Paper No. 108-8
Presentation Time: 3:40 PM
INVESTIGATING CORDILLERAN MARGIN DEVELOPMENT USING DETRITAL THERMOCHRONOLOGY IN THE CENTRAL ANDES OF SOUTHERN PERU
The link between subduction zone dynamics, orogenesis, and surface processes remains unclear. In the central Andes, debate persists regarding the onset of Andean shortening, and whether the fold-thrust belt deformation pattern reflects cyclical feedbacks of the upper plate or are driven by changes in subduction zone geometry. This study presents new results from detrital zircon U-Pb geochronology and (U-Th)/He thermochronology double dating to 10 horizons from the Cusco stratigraphic section of southern Peru to determine upsection lag time trends (the difference between depositional and cooling ages). The Cusco stratigraphic section (59–7 Ma) in the Central Andes preserves much of the sedimentological archive of Cenozoic Andean orogenesis and spans a proposed shallow subduction phase at 45–27 Ma. Sediment provenance results indicate sediment sourced from the Western and Eastern Cordilleras, and new detrital thermochronologic results likely represent cooling ages from both regions. 194 new (U-Th)/He ages were returned and 4 stratigraphic samples were partially reset and offer no information on lag time. Detrital (U-Th)/He results from non-reset samples reveal a dominant age mode at 80 Ma, consistent with other datasets that argue for ca. 80 Ma onset of Andean shortening.
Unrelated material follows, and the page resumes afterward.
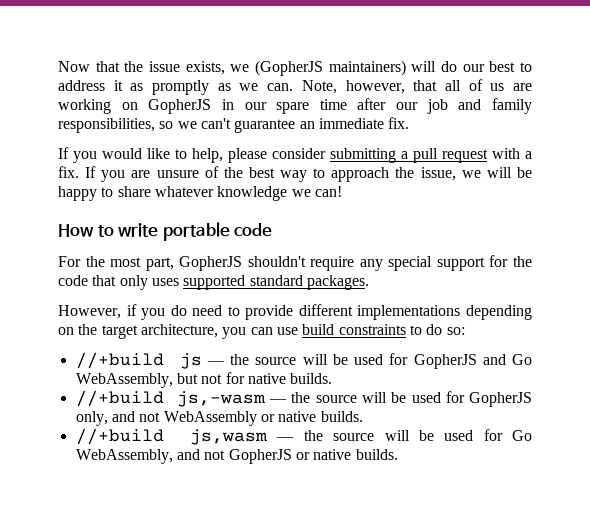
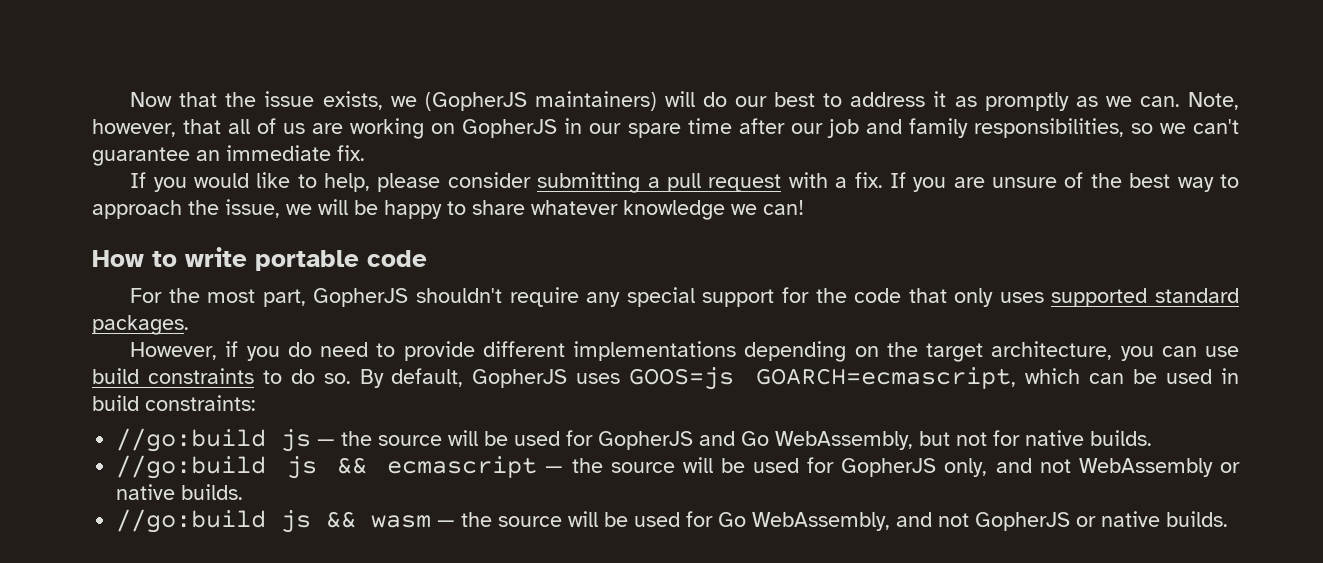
[446,327,465,335] [75,352,164,369] so: // //+build -> [323,367,1240,390] [92,395,256,411] [116,428,267,452] so. By default, GopherJS uses GOOS=js GOARCH=ecmascript, which can be used in build constraints: // //go:build
[75,390,266,407] //+build js,-wasm -> [116,455,538,479] //go:build js && ecmascript
[75,428,269,445] //+build js,wasm -> [116,509,432,533] //go:build js && wasm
Lag times of non-reset samples decrease upsection from 41 to 9 Ma, demonstrating that the Eastern and Western Cordillera were shortening simultaneously, and reveal a previously undocumented phase of distributed deformation across this segment of the Andes immediately following slab shallowing. Such distributed deformation may indicate a protracted phase of subcritical wedge state. Near the top of the Cusco section, there is an increase in lag time from 9–7.4 Ma. The upsection increase in lag time follows the deformation jump inboard to the Subandean Zone and may reflect a shift to supercritical wedge state. We integrate new detrital thermochronologic results with structural datasets to explore the predictions of cordilleran model development, such as the Cordilleran Cyclicity Model, and models that emphasize the role of changing slab geometry. These results demonstrate how changing slab geometry can disrupt Cordilleran cycles and emphasize linkages between deformation and surface processes with the geometry of the subduction zone.